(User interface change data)

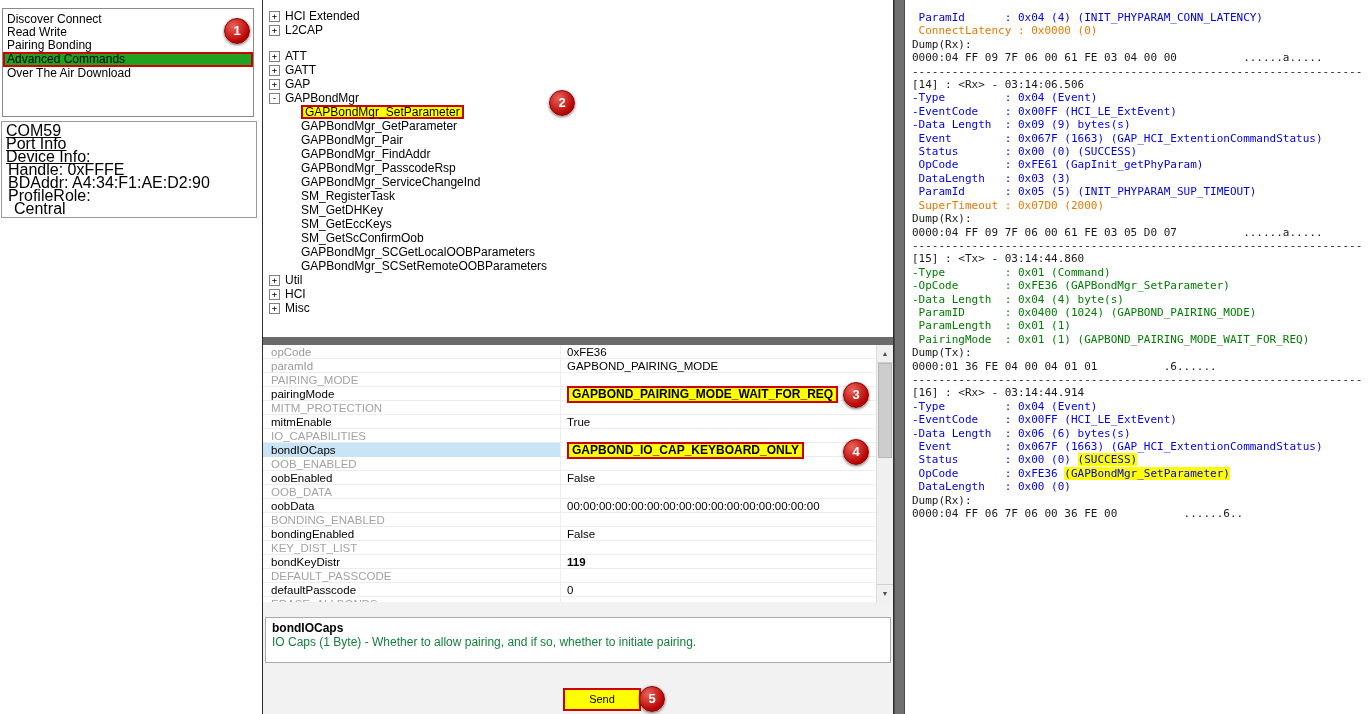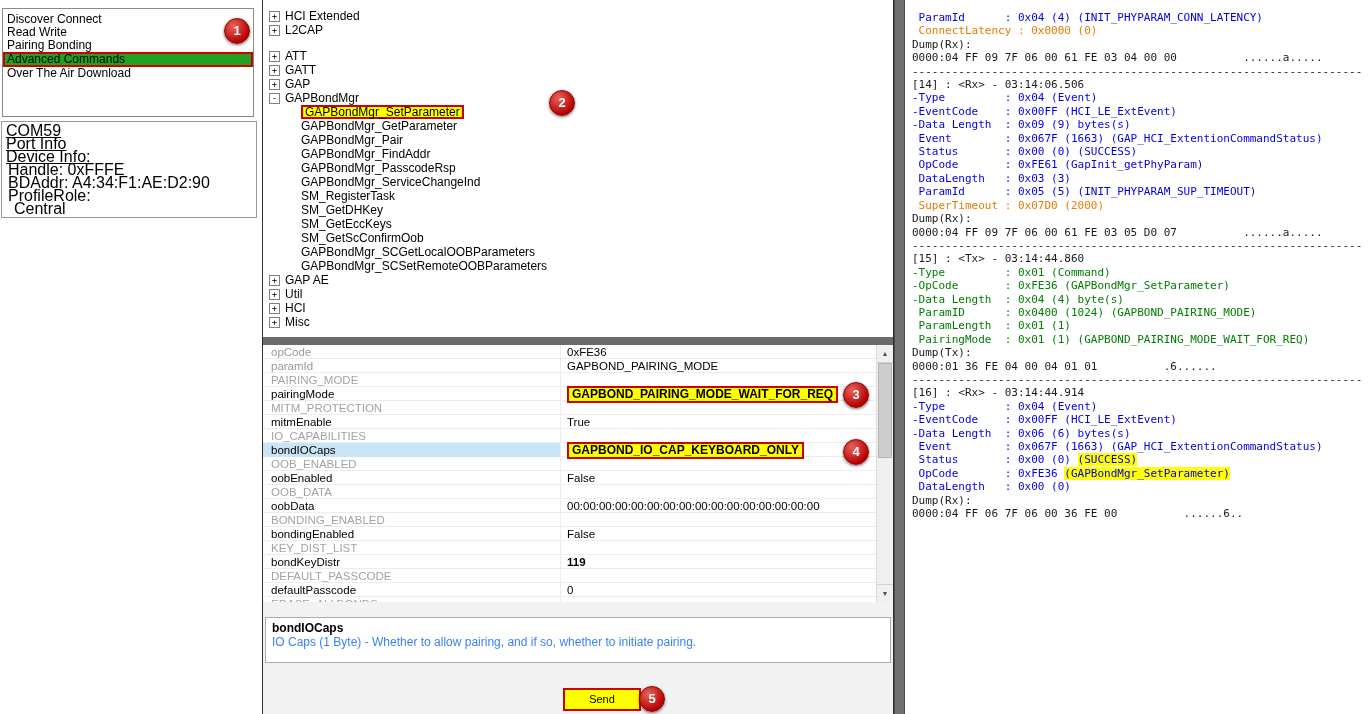--- a/index.html
+++ b/index.html
@@ -110,7 +110,6 @@
         <div class="tree-item" style="padding-left: 38px;"><span class="tree-label">SM_GetScConfirmOob</span></div>
         <div class="tree-item" style="padding-left: 38px;"><span class="tree-label">GAPBondMgr_SCGetLocalOOBParameters</span></div>
         <div class="tree-item" style="padding-left: 38px;"><span class="tree-label">GAPBondMgr_SCSetRemoteOOBParameters</span></div>
-        <div class="tree-item" style="padding-left: 6px;"><span class="expander">+</span><span class="tree-label">GAP AE</span></div>
         <div class="tree-item" style="padding-left: 6px;"><span class="expander">+</span><span class="tree-label">Util</span></div>
         <div class="tree-item" style="padding-left: 6px;"><span class="expander">+</span><span class="tree-label">HCI</span></div>
         <div class="tree-item" style="padding-left: 6px;"><span class="expander">+</span><span class="tree-label">Misc</span></div>

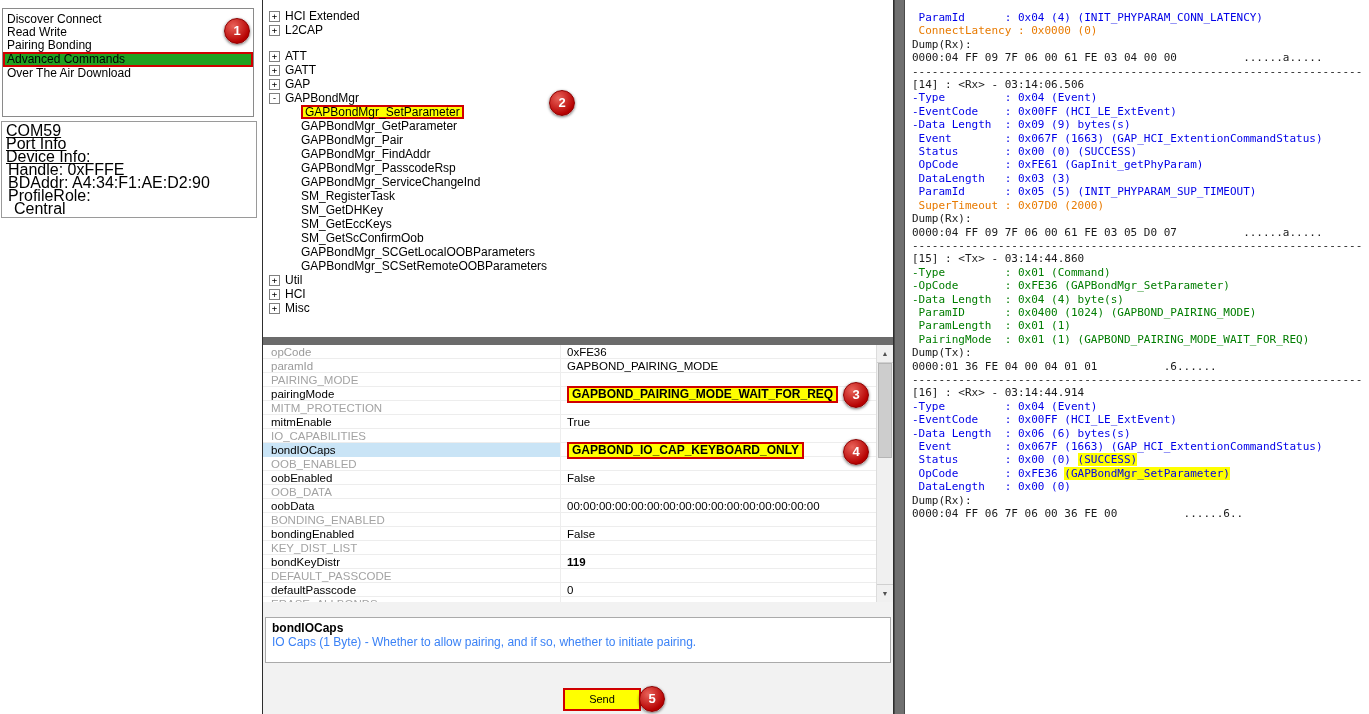--- a/index.html
+++ b/index.html
@@ -44,7 +44,7 @@
   
   #desc-panel{position:absolute;left:2px;top:617px;width:626px;height:46px;border:1px solid #aaaaaa;background:#fff;box-sizing:border-box;padding:3px 6px;overflow:hidden;}
   #desc-title{font-size:12px;font-weight:bold;color:#000;line-height:14px;}
-  #desc-text{font-size:12px;color:#3b82f6;line-height:14px;}
+  #desc-text{font-size:12px;color:#15803d;line-height:14px;}
   #send-btn{position:absolute;left:300px;top:688px;width:78px;height:23px;background:#ffff00;border:2px solid #d00000;box-sizing:border-box;font-family:"Liberation Sans",sans-serif;font-size:11px;color:#000;text-align:center;line-height:19px;cursor:pointer;padding:0;}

> _Activity_
Every record must be returned exactly. Leave its pictures out.

> _Solution to this problem_
--- a/index.html
+++ b/index.html
@@ -110,7 +110,6 @@
         <div class="tree-item" style="padding-left: 38px;"><span class="tree-label">SM_GetScConfirmOob</span></div>
         <div class="tree-item" style="padding-left: 38px;"><span class="tree-label">GAPBondMgr_SCGetLocalOOBParameters</span></div>
         <div class="tree-item" style="padding-left: 38px;"><span class="tree-label">GAPBondMgr_SCSetRemoteOOBParameters</span></div>
-        <div class="tree-item" style="padding-left: 6px;"><span class="expander">+</span><span class="tree-label">GAP AE</span></div>
         <div class="tree-item" style="padding-left: 6px;"><span class="expander">+</span><span class="tree-label">Util</span></div>
         <div class="tree-item" style="padding-left: 6px;"><span class="expander">+</span><span class="tree-label">HCI</span></div>
         <div class="tree-item" style="padding-left: 6px;"><span class="expander">+</span><span class="tree-label">Misc</span></div>

--- a/index.html
+++ b/index.html
@@ -44,7 +44,7 @@
   
   #desc-panel{position:absolute;left:2px;top:617px;width:626px;height:46px;border:1px solid #aaaaaa;background:#fff;box-sizing:border-box;padding:3px 6px;overflow:hidden;}
   #desc-title{font-size:12px;font-weight:bold;color:#000;line-height:14px;}
-  #desc-text{font-size:12px;color:#3b82f6;line-height:14px;}
+  #desc-text{font-size:12px;color:#15803d;line-height:14px;}
   #send-btn{position:absolute;left:300px;top:688px;width:78px;height:23px;background:#ffff00;border:2px solid #d00000;box-sizing:border-box;font-family:"Liberation Sans",sans-serif;font-size:11px;color:#000;text-align:center;line-height:19px;cursor:pointer;padding:0;}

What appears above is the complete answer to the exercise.